Task statement
Using the records below, repeat exactly the lines from the one holding "- In this project" through the one holding "- Back Propagation.", both ends included, and no others.
START Source material
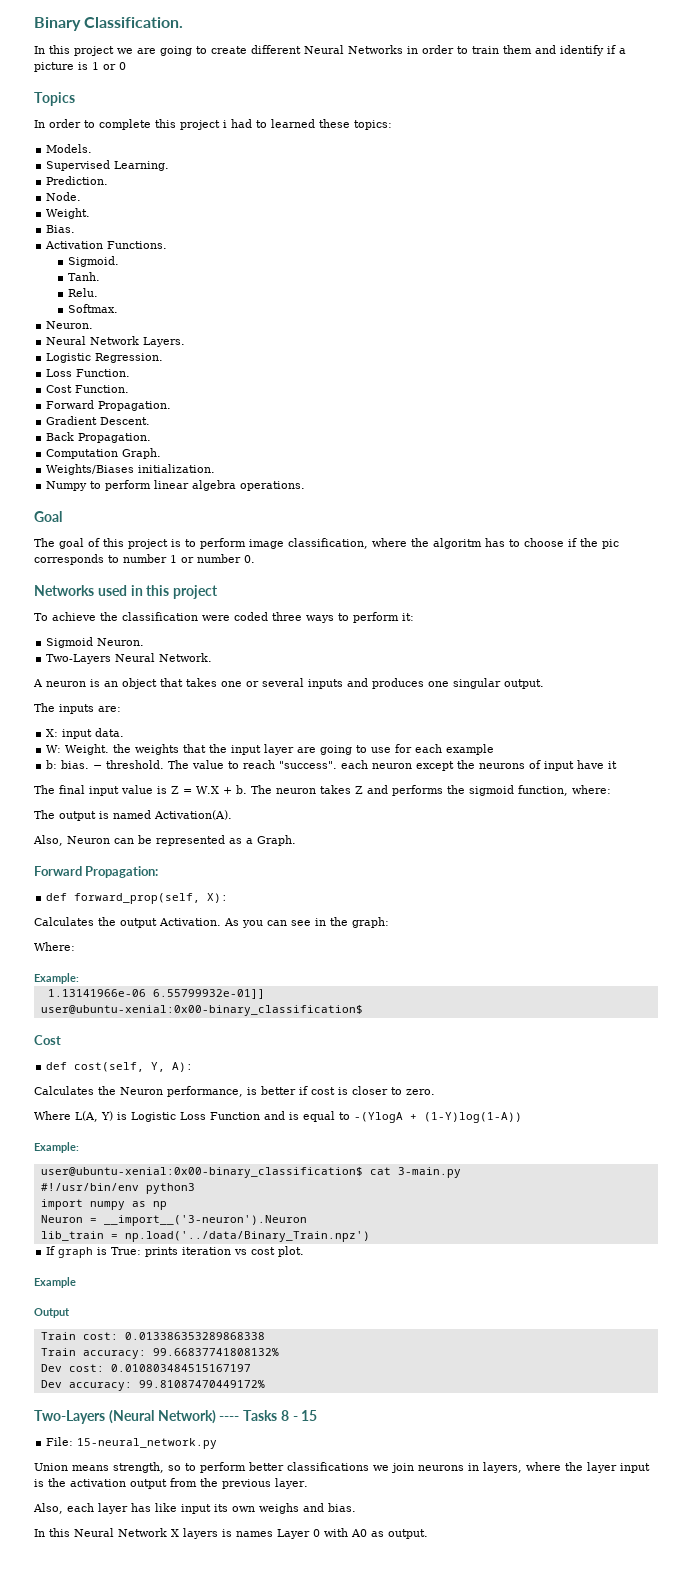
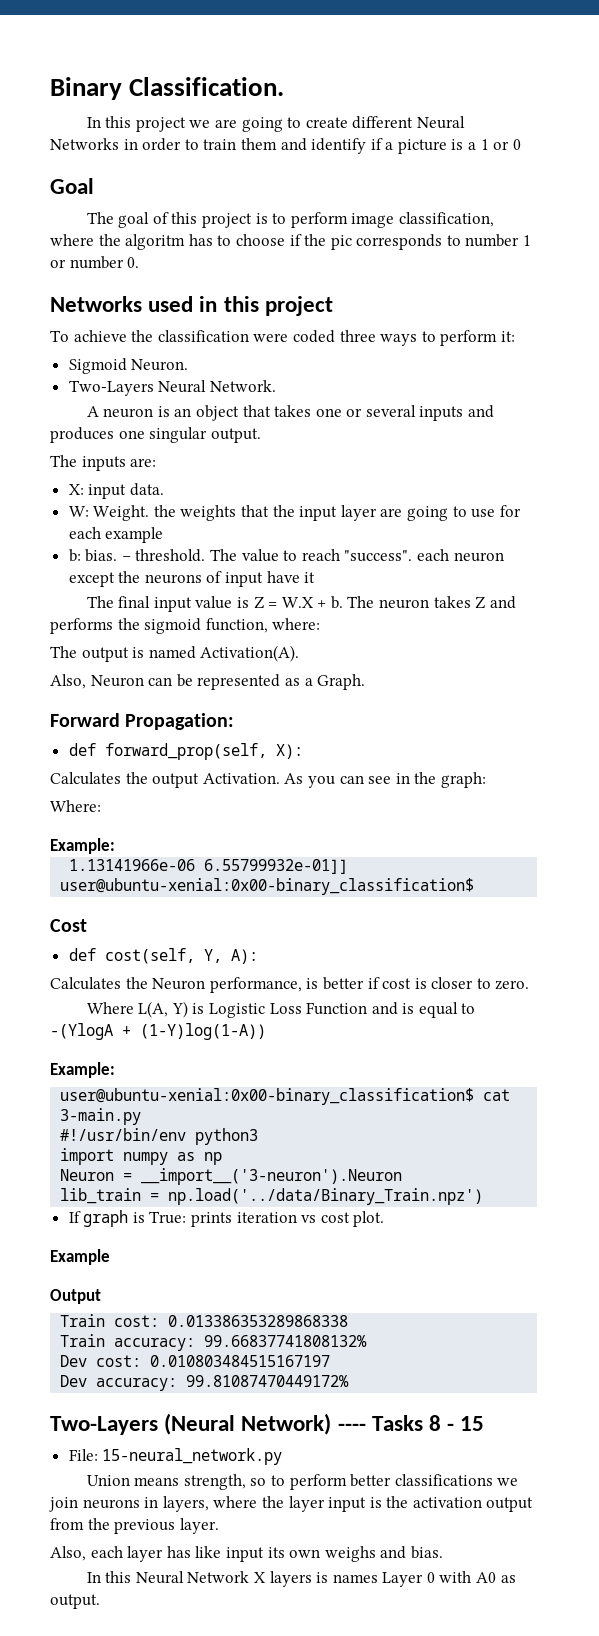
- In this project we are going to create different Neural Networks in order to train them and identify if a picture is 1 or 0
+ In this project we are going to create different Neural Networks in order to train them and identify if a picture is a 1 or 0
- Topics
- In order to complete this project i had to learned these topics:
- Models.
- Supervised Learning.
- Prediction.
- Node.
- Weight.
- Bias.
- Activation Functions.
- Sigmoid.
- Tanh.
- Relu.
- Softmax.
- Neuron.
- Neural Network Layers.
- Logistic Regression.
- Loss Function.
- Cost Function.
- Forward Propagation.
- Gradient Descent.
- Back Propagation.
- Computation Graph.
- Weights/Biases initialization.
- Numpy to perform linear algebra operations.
END Source material
START Source material
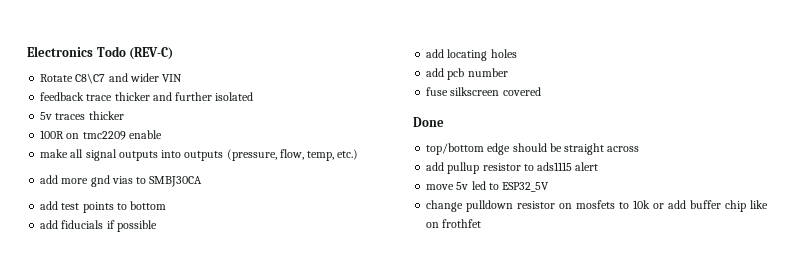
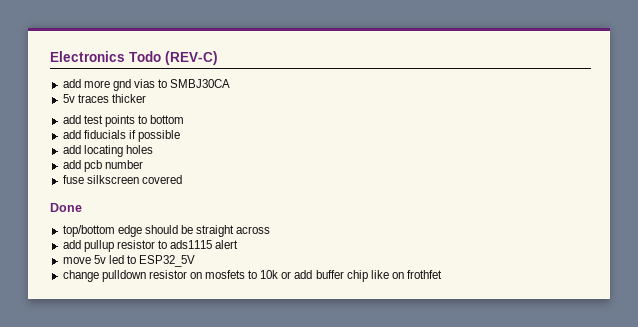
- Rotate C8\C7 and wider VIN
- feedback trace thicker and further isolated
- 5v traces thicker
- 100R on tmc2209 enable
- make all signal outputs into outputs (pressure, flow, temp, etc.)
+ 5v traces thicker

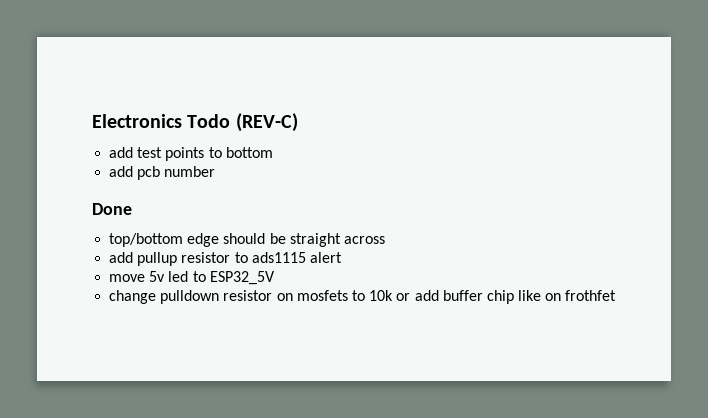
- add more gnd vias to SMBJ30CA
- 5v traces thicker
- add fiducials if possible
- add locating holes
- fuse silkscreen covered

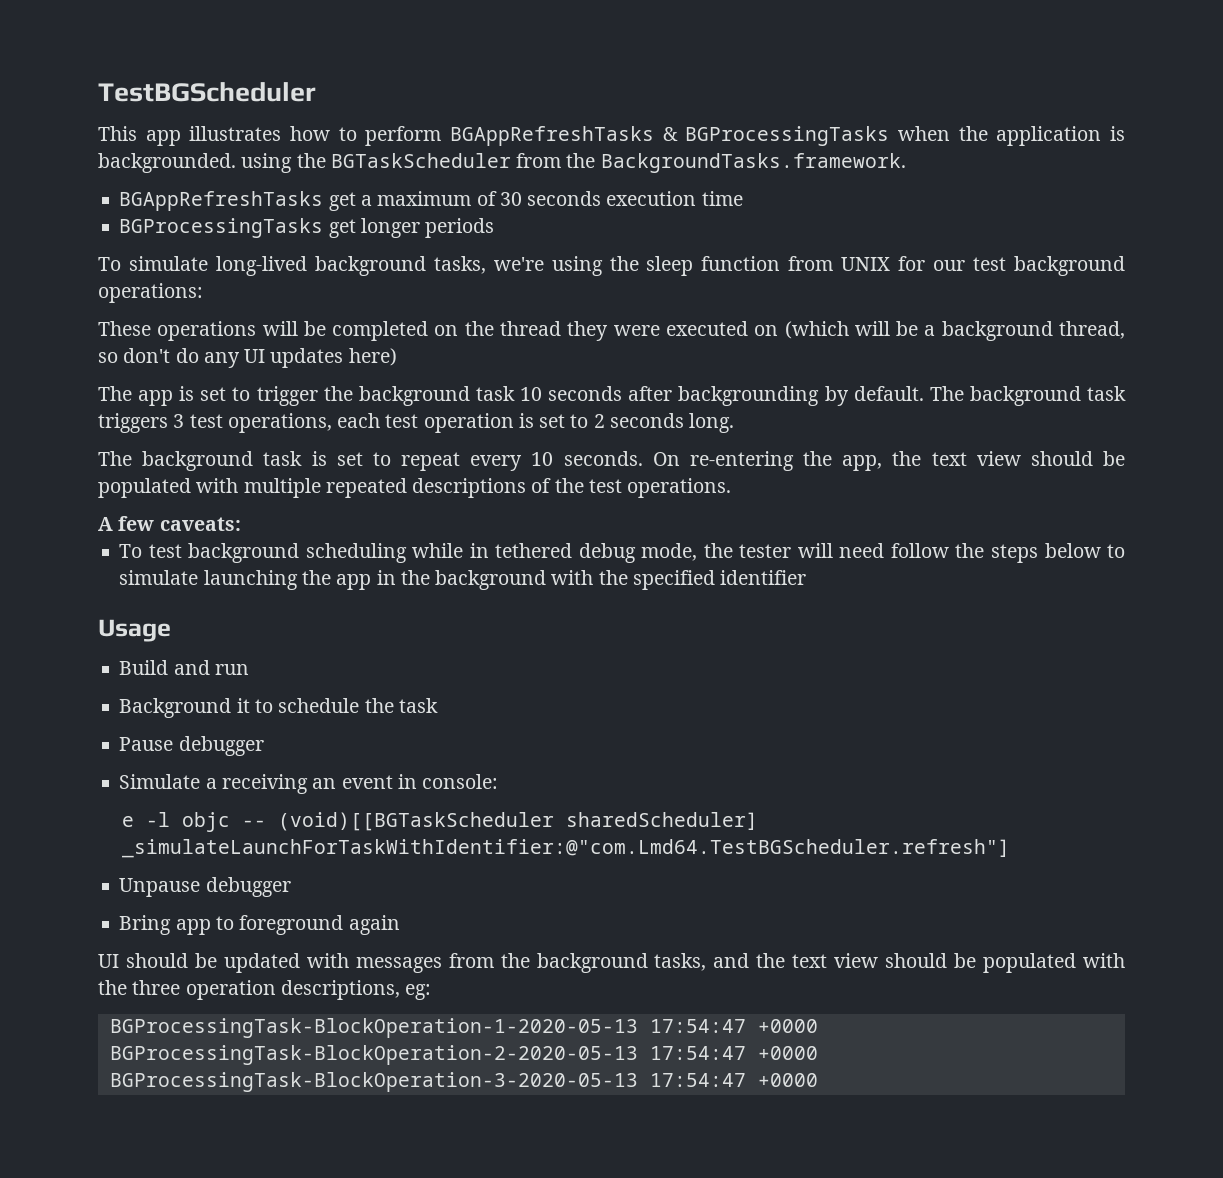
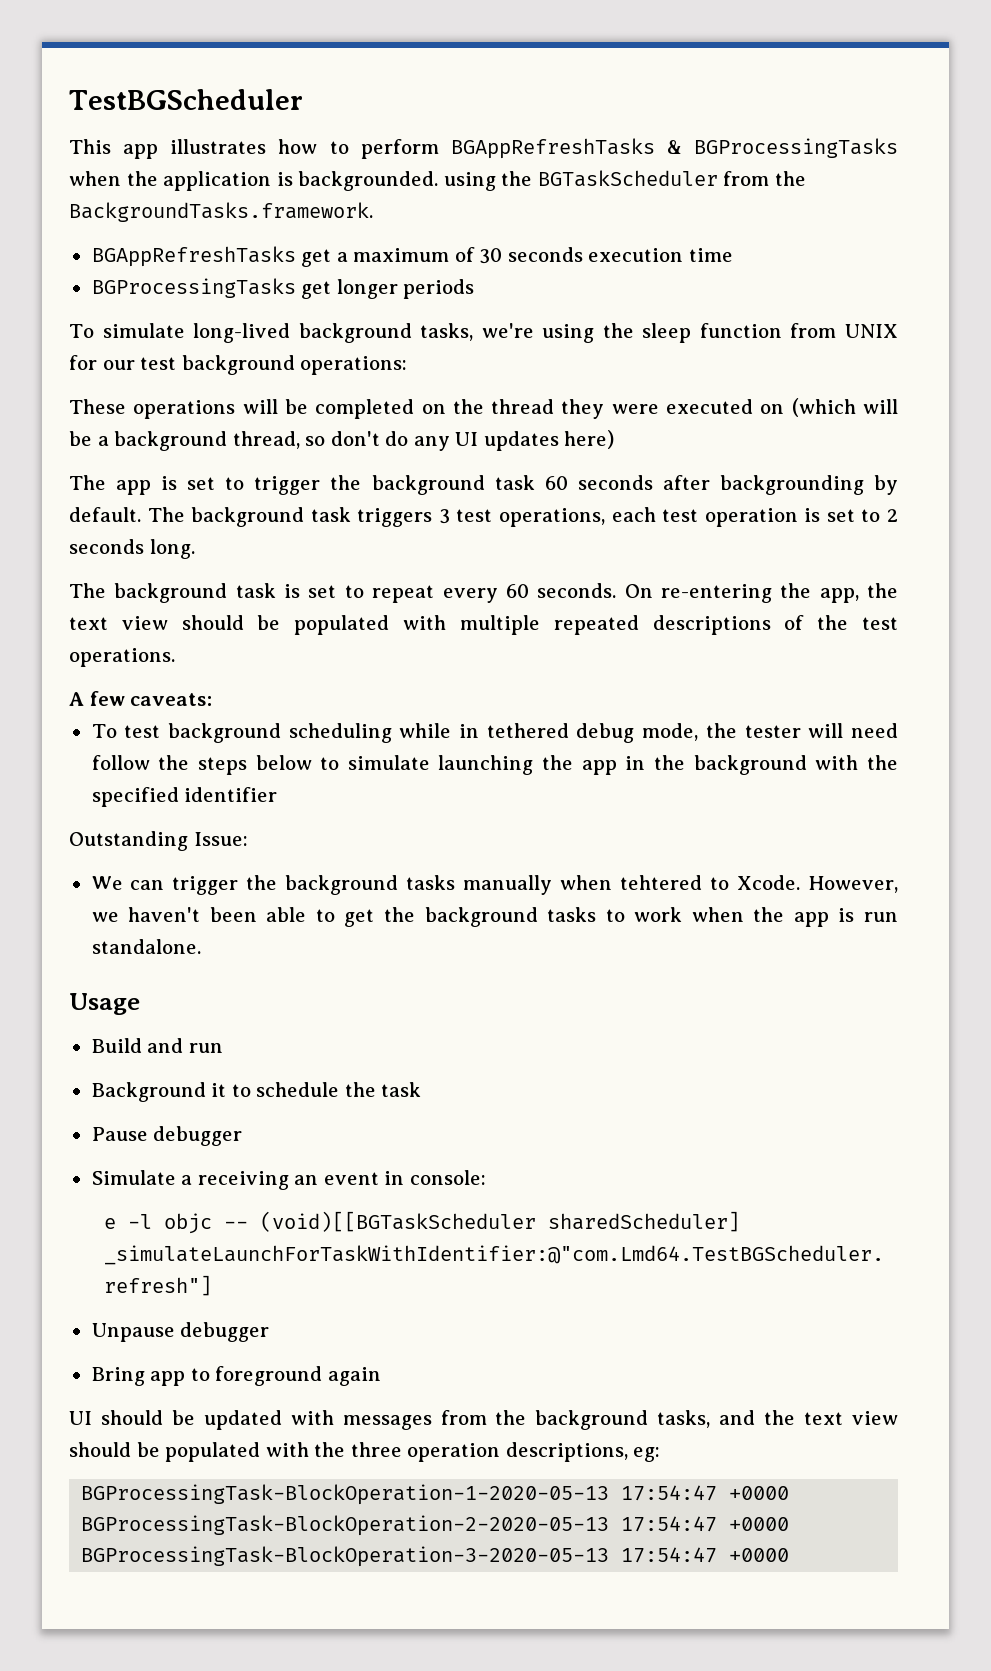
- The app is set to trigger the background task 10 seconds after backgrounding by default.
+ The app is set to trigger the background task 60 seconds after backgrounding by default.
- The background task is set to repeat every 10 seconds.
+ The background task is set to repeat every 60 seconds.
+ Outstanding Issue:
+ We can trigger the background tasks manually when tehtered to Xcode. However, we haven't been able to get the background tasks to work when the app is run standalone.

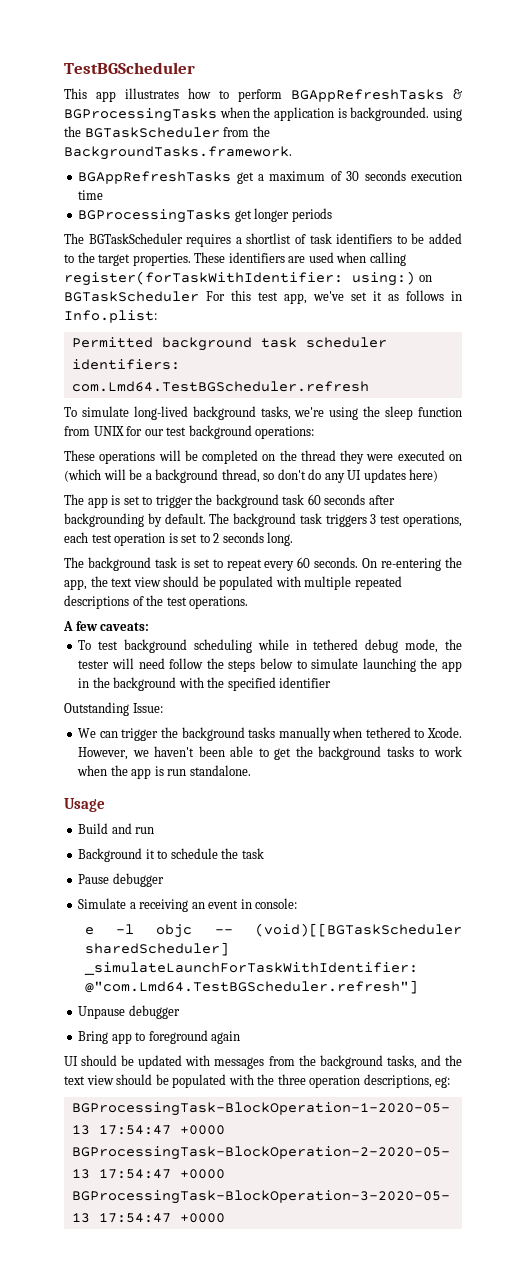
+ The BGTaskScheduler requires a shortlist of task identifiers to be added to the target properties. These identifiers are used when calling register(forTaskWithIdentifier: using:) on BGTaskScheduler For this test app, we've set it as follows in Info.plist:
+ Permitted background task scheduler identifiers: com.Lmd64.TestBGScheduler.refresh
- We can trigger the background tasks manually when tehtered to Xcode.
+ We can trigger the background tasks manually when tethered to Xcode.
END Source material
Reply to the task
- In this project we are going to create different Neural Networks in order to train them and identify if a picture is 1 or 0
+ In this project we are going to create different Neural Networks in order to train them and identify if a picture is a 1 or 0
- Topics
- In order to complete this project i had to learned these topics:
- Models.
- Supervised Learning.
- Prediction.
- Node.
- Weight.
- Bias.
- Activation Functions.
- Sigmoid.
- Tanh.
- Relu.
- Softmax.
- Neuron.
- Neural Network Layers.
- Logistic Regression.
- Loss Function.
- Cost Function.
- Forward Propagation.
- Gradient Descent.
- Back Propagation.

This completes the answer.